Enti locali - Imposizione agli enti locali dell'obbligo di soppressione o accorpamento di agenzie ed enti che esercitino funzioni fondamentali e funzioni loro conferite - Previsione che «decorsi nove mesi dalla data di entrata in vigore del decreto, se le Regioni, le Province e i Comuni non hanno dato attuazione a quanto disposto dal comma 1, gli enti, le agenzie e gli organismi indicati al medesimo comma 1 sono soppressi" - Previsione che "sono nulli gli atti successivamente adottati dai medesimi" - Insufficiente individuazione degli enti soppressi in via automatica - Manifesta irragionevolezza - Illegittimità costituzionale - Assorbimento delle ulteriori censure.
E' costituzionalmente illegittimo, per violazione dell'art. 3 Cost., l'art. 9, comma 4, del d.l. 6 luglio 2012, n. 95, convertito, con modificazioni, dalla legge n. 135 del 2012 - giusta il quale «decorsi nove mesi dalla data di entrata in vigore del decreto, se le Regioni, le Province e i Comuni non hanno dato attuazione a quanto disposto dal comma 1, gli enti, le agenzie e gli organismi indicati al medesimo comma 1 sono soppressi. Sono nulli gli atti successivamente adottati dai medesimi» -, stante la contraddittorietà della disposizione in esame, che stabilisce la soppressione ex lege di tutti gli enti comunque denominati allo scadere del termine di nove mesi dall'approvazione del decreto-legge non tenendo conto della previsione di cui ai commi 2 e 3 del medesimo art. 9, istitutiva di un procedimento volto alla ricognizione dei suddetti enti e all'individuazione dei criteri e della tempistica per l'attuazione della norma con il coinvolgimento delle autonomie locali; inoltre, l'automatica soppressione di enti, agenzie e organismi comunque denominati e di qualsiasi natura giuridica che esercitano, anche in via strumentale, funzioni nell'ambito delle competenze spettanti a Comuni, Province, e Città metropolitane ai sensi dell'art. 118 Cost., prima che tali enti locali abbiano proceduto alla necessaria riorganizzazione, pone a rischio lo svolgimento delle suddette funzioni, rischio ulteriormente aggravato dalla previsione della nullità di tutti gli atti adottati successivamente allo scadere del termine.
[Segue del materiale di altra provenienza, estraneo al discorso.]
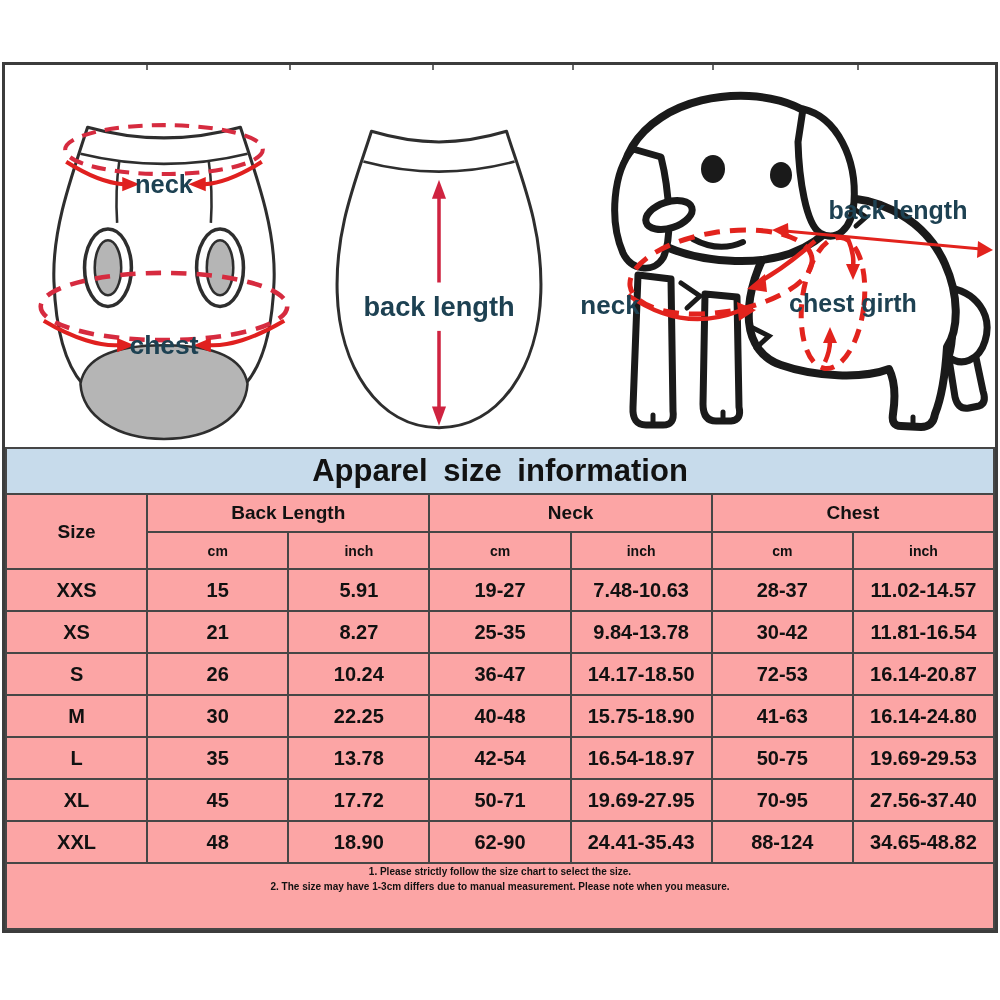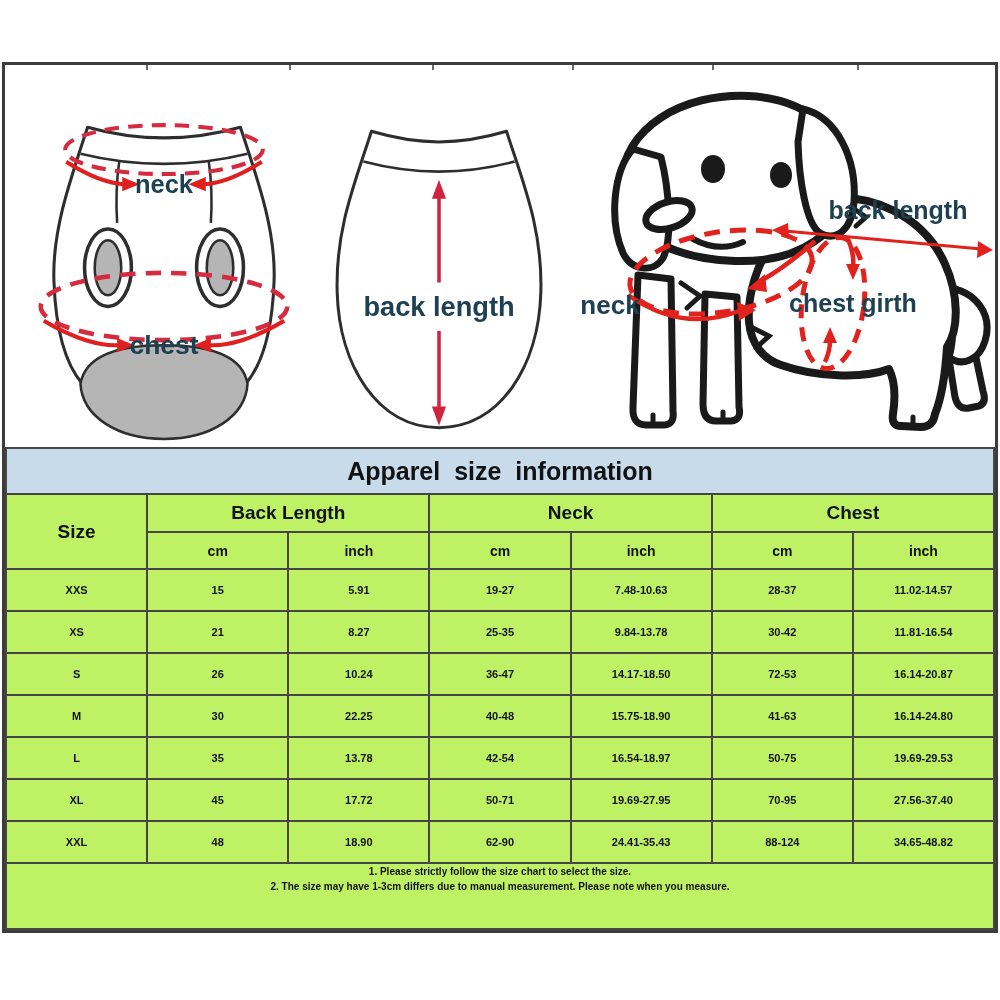--- a/index.html
+++ b/index.html
@@ -1,36 +1,36 @@
 <!DOCTYPE html>
 <html><head>
 <meta charset="utf-8">
 <style>
   html,body{margin:0;padding:0;background:#fff;}
   .page{position:relative;width:1000px;height:1000px;background:#fff;
         font-family:"Liberation Sans",sans-serif;overflow:hidden;}
-  .panel{position:absolute;left:2px;top:62px;width:990px;border:3px solid #3c3c3c;background:#bef264;}
+  .panel{position:absolute;left:2px;top:62px;width:990px;border:3px solid #3c3c3c;background:#fca5a5;}
   
   .illus{position:relative;height:382px;background:#fff;overflow:hidden;}
   .illus svg{position:absolute;}
   .svg-front{left:16px;top:52px;}
   .svg-back{left:308px;top:58px;}
   .svg-dog{left:548px;top:4px;}
   .tick{position:absolute;top:0;width:2px;height:5px;background:#6a6a6a;}
   .dlabel{font-family:"Liberation Sans",sans-serif;font-weight:bold;fill:#1d4152;}
   
   table.size{width:100%;border-collapse:collapse;table-layout:fixed;
              font-family:"Liberation Sans",sans-serif;color:#111;}
   table.size td, table.size th{border:2px solid #464646;text-align:center;
              font-weight:bold;padding:0;overflow:hidden;}
-  .t-title td{background:#c7dbeb;height:44px;font-size:25px;word-spacing:7px;color:#121212;}
+  .t-title td{background:#c7dbeb;height:44px;font-size:31px;word-spacing:7px;color:#121212;}
   .t-group th{height:36px;font-size:19px;}
   .t-unit td{height:35px;font-size:14px;}
   .t-size-head{font-size:19px;}
-  .t-data td{height:40px;font-size:11px;}
+  .t-data td{height:40px;font-size:20px;}
   .t-notes td{height:64px;text-align:left;vertical-align:top;font-size:10px;
               line-height:1.5;padding:3px 6px 0 6px;}
 </style>
 </head>
 <body>
 
 <div class="page">
   <div class="panel">
 
     <div class="illus">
- Sulla legittimazione delle Regioni a denunciare la legge statale anche per la lesione di parametri diversi da quelli relativi al riparto delle competenze legislative (nella specie, artt. 3 e 97 Cost.) ove la loro violazione comporti una compromissione delle attribuzioni regionali costituzionalmente garantite o ridondi sul riparto di competenze legislative, v. citate sentenze n. 128 e n. 33 del 2011, n. 156 e n. 52 del 2010.